**Work task**
Give every line from the entries that contains "bracelet".
== Recorded data ==
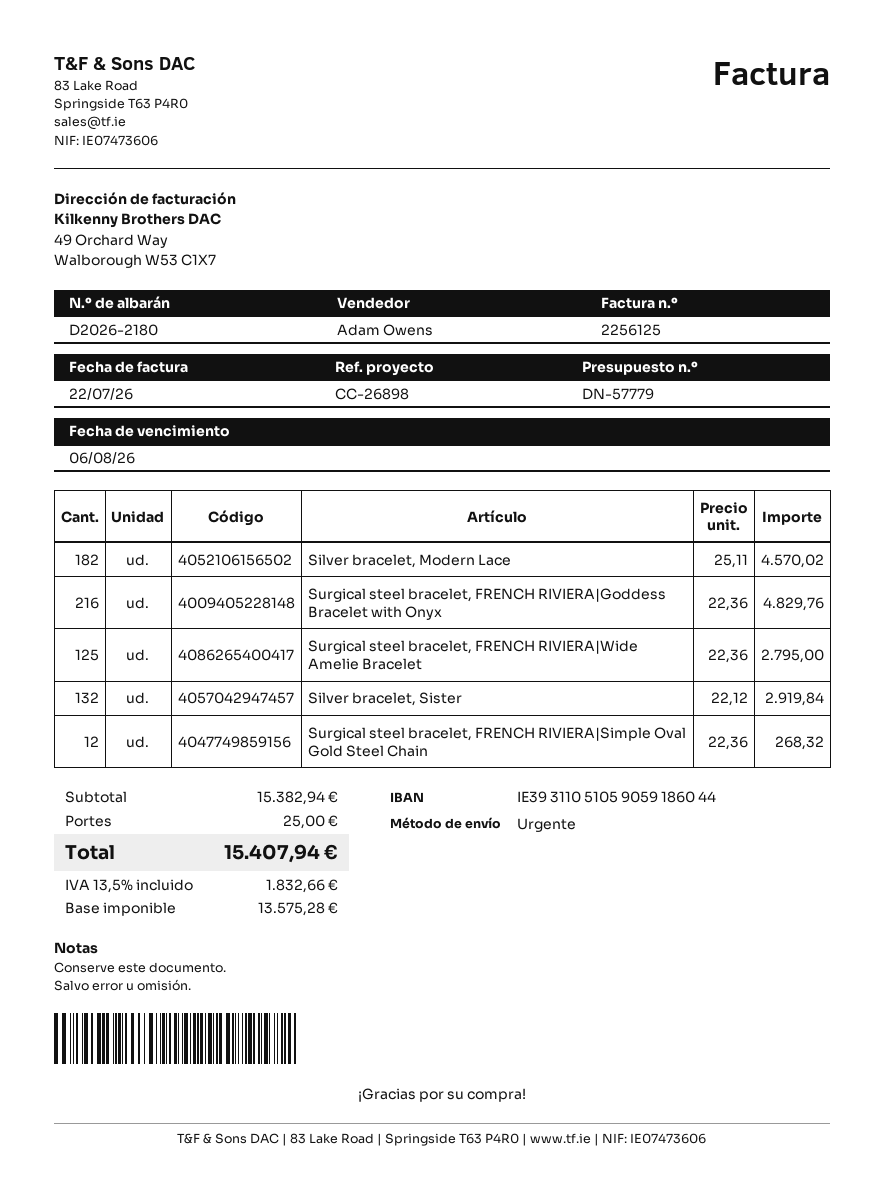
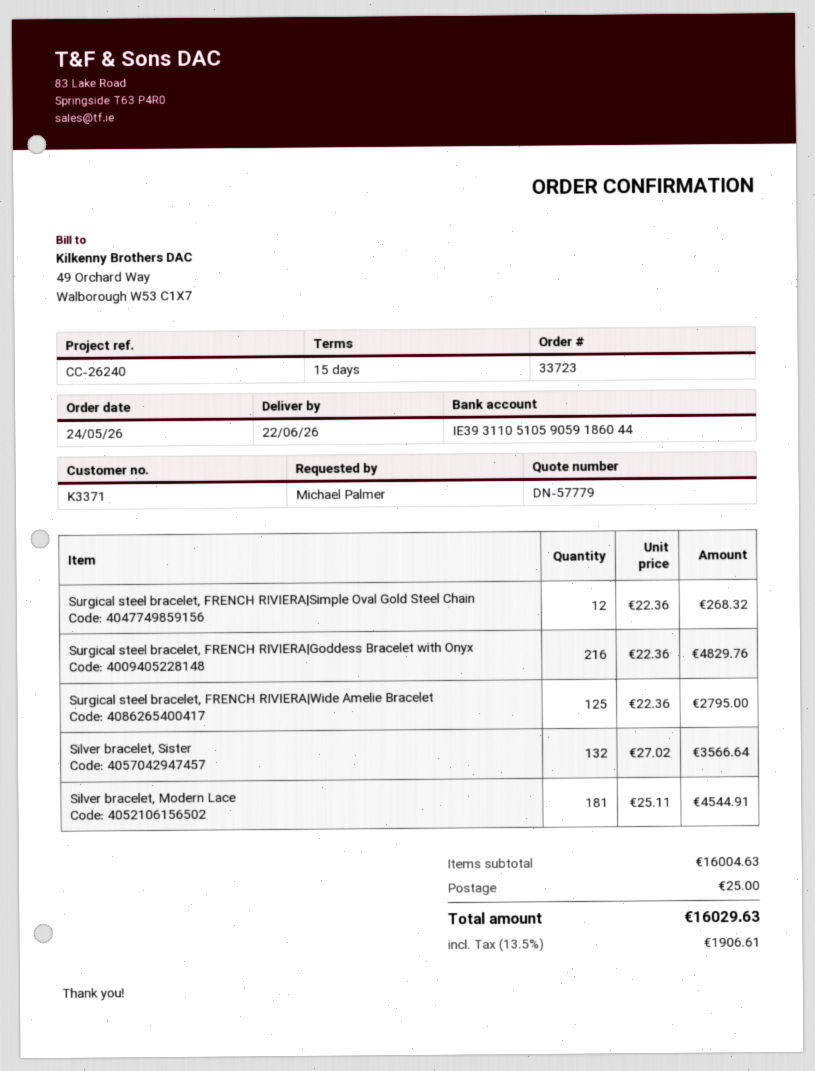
reference: CC-26898 -> CC-26240
Silver bracelet, Modern Lace: 182 x 25.11 = 4570.02 -> 181 x 25.11 = 4544.91
Silver bracelet, Sister: 132 x 22.12 = 2919.84 -> 132 x 27.02 = 3566.64
subtotal: 15382.94 -> 16004.63
tax: 13.5% = 1832.66 -> 13.5% = 1906.61
total: 15407.94 -> 16029.63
===
**Finished exercise**
Silver bracelet, Modern Lace: 182 x 25.11 = 4570.02 -> 181 x 25.11 = 4544.91
Silver bracelet, Sister: 132 x 22.12 = 2919.84 -> 132 x 27.02 = 3566.64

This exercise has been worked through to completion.